Nel 2009 le posizioni lavorative a chiamata hanno raggiunto le 111 mila unità in media annua facendo registrare un incremento del 75% circa rispetto al 2007. Lo rileva l’Istat diffondendo per la prima volta le statistiche, relative al periodo 2006-2009, sull’utilizzo del lavoro a chiamata da parte delle imprese italiane, un tipo di contratto introdotto in Italia nel 2003.
Le attività economiche in cui sono più utilizzati i lavoratori intermittenti sono il settore degli alberghi e ristoranti, in cui si concentra circa il 60% del totale, mentre la restante quota è occupata prevalentemente nell’istruzione, sanità, servizi sociali e personali (12% circa) e commercio (circa il 10%). Il job-on-call non risulta affatto utilizzato, invece, nell’intermediazione monetaria e finanziaria.

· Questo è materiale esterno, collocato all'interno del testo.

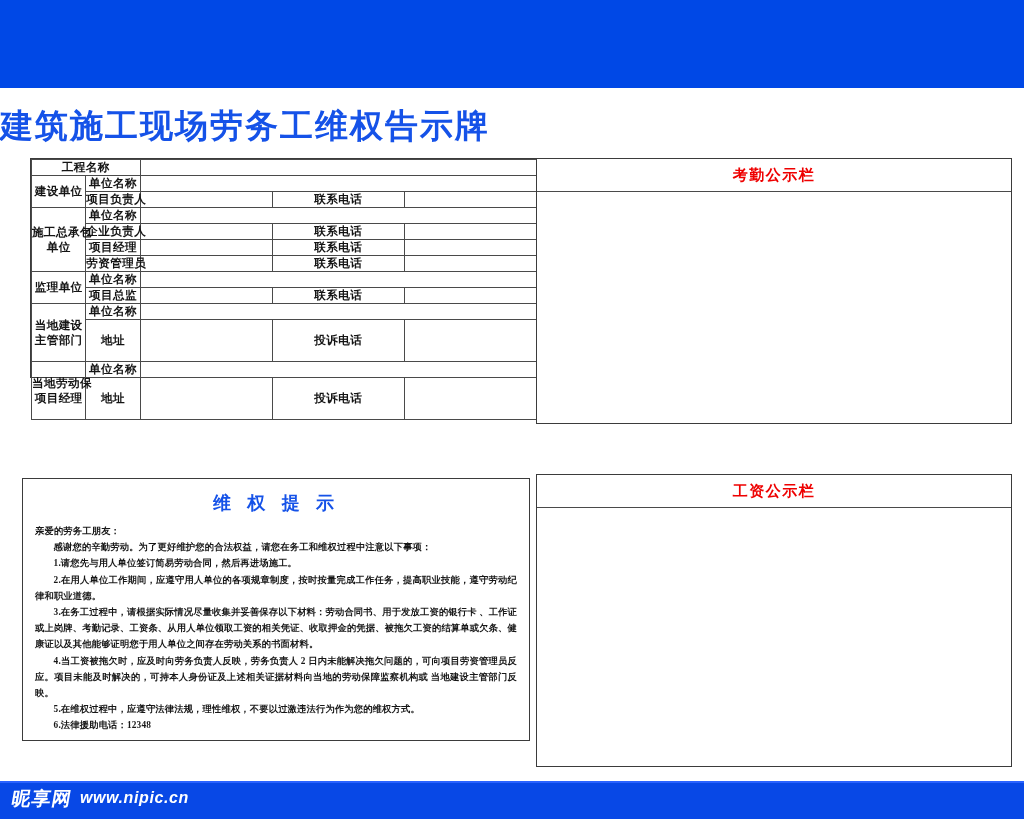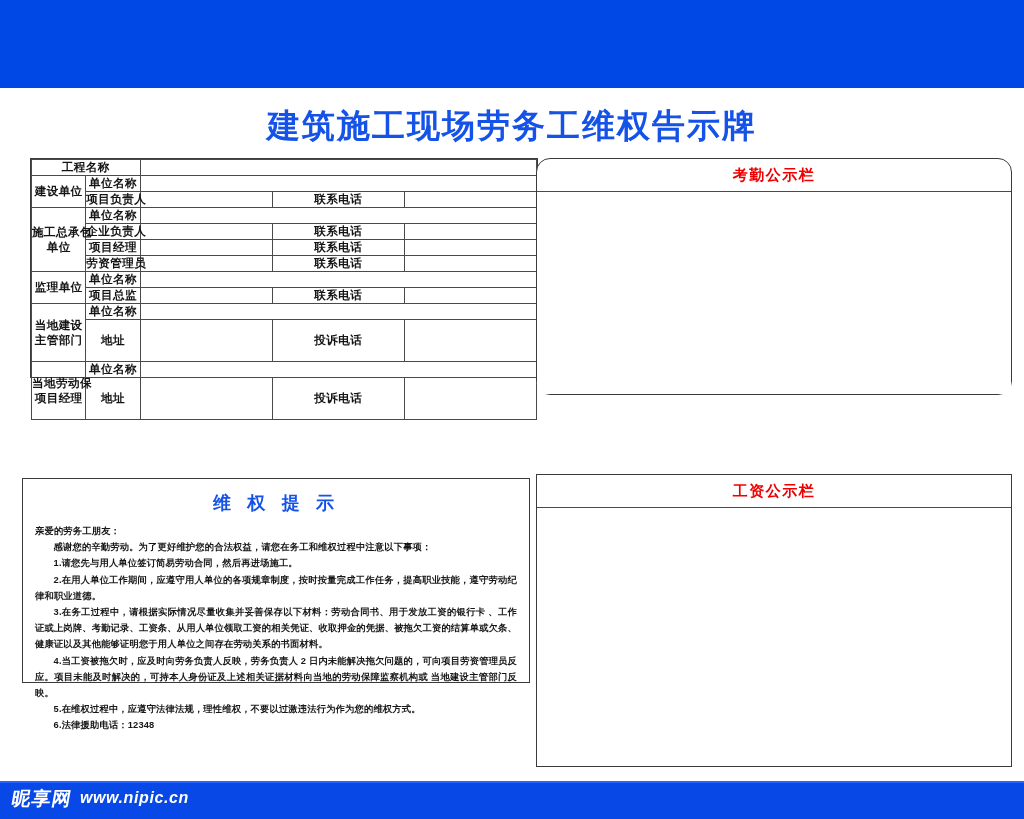"建筑施工现场劳务工维权告示牌" .title { text-align: center -> left }
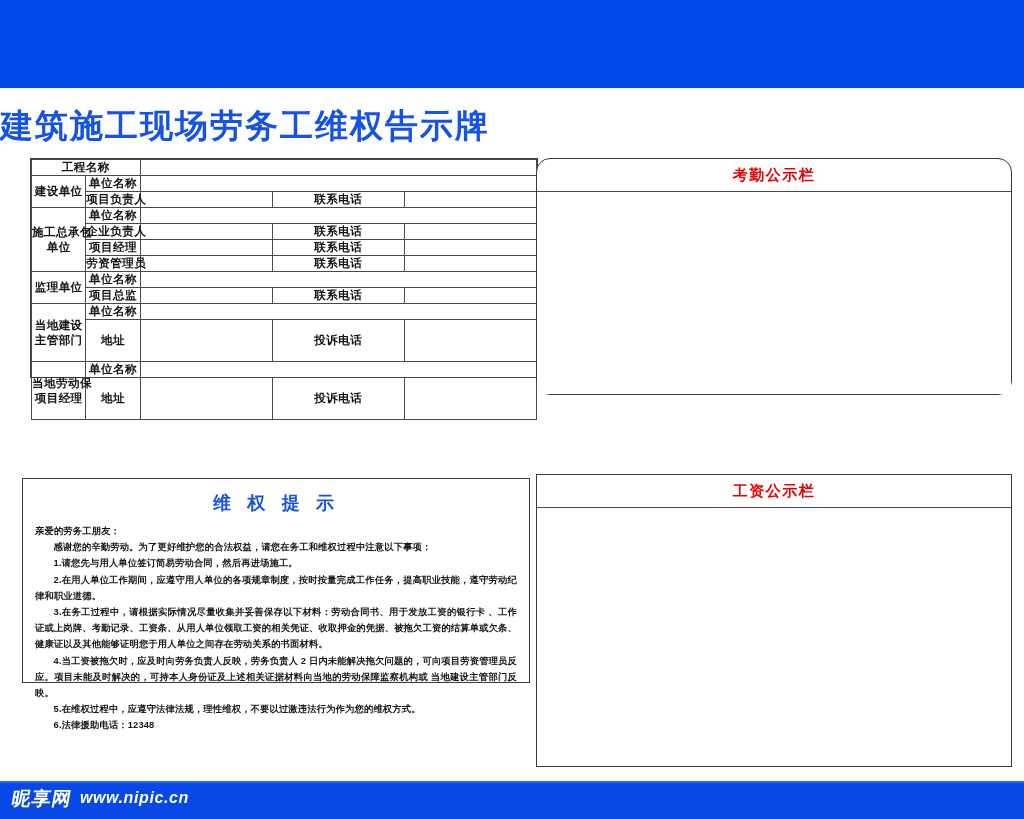"考勤公示栏" .panel-attendance { border-radius: 14px -> none; height: 237px -> 266px }
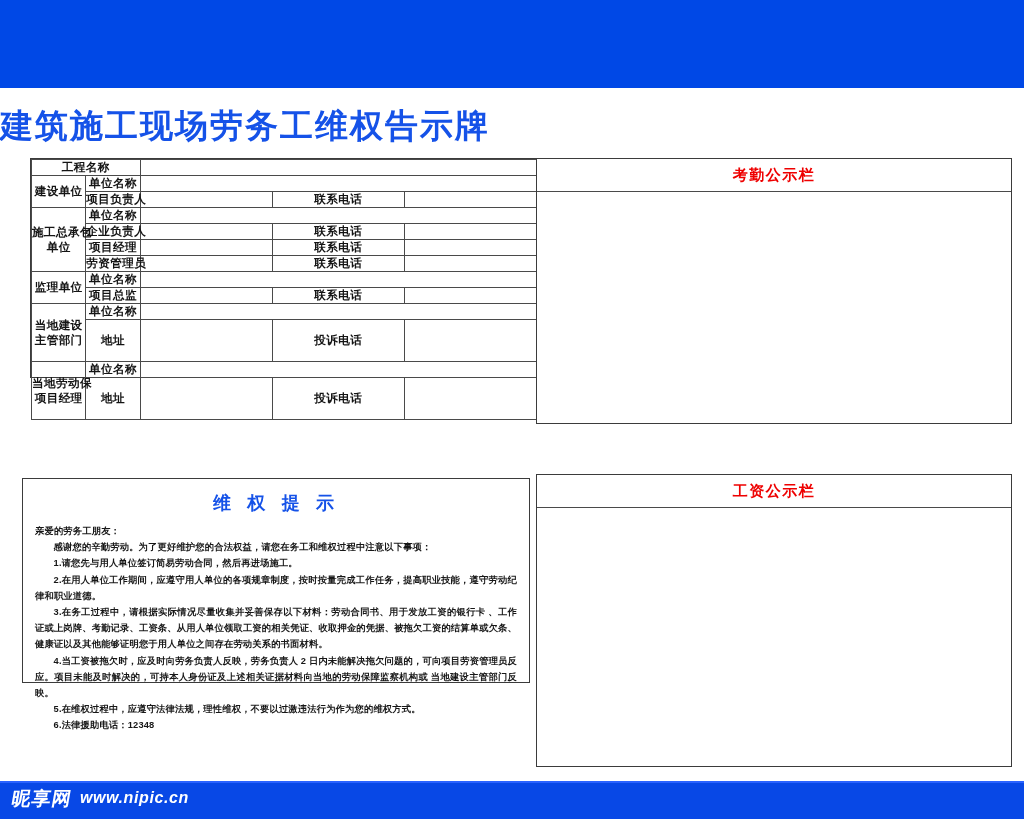"维 权 提 示" .tips-box { height: 205px -> 263px }
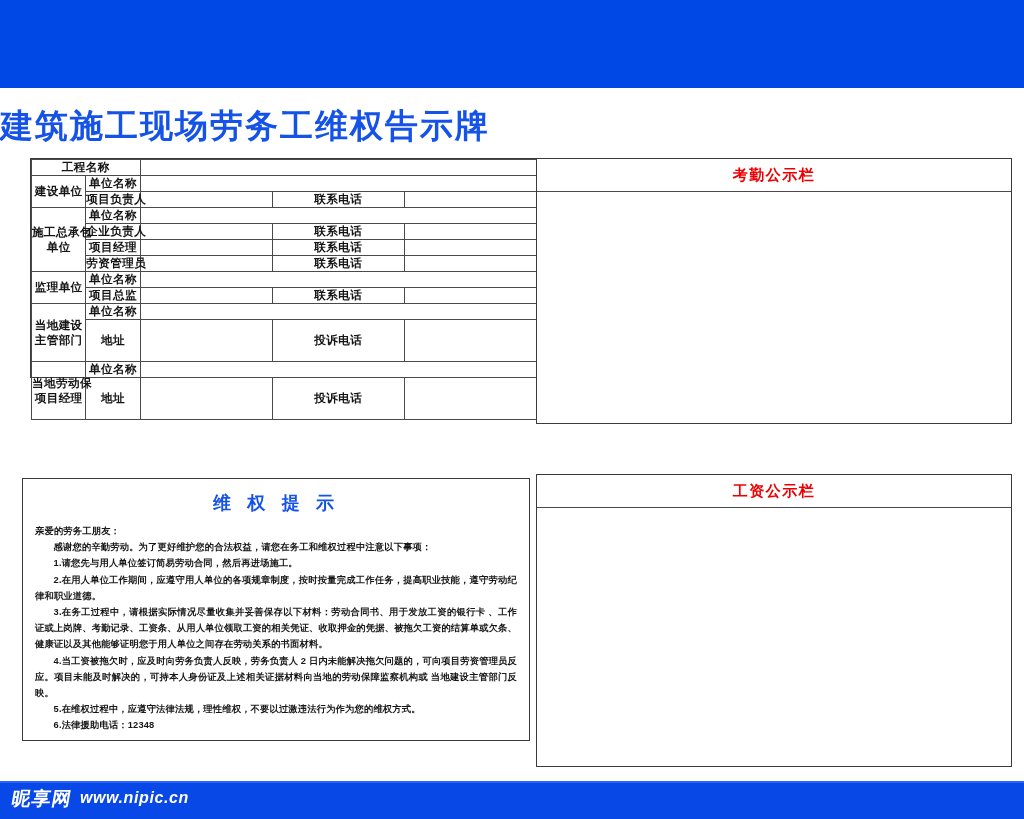"亲爱的劳务工朋友：" .tips-body { font-family: Liberation Sans, sans-serif -> Liberation Serif, serif }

La regione in cui si concentra il maggior numero di contratti a chiamata è il Veneto (intorno al 20%), che contribuisce a fare del Nord-est l’area in cui il ricorso al job-on-call è più elevato (circa 41%). Nel Nord-ovest c’è un’alta concentrazione di lavoratori a chiamata in Lombardia (intorno al 17%), mentre il Centro presenta una maggiore dispersione tra le diverse regioni. Generalmente basso è il ricorso al lavoro a chiamata nel Sud e ancor di più nelle Isole (rispettivamente 9 e 2% circa). (LF)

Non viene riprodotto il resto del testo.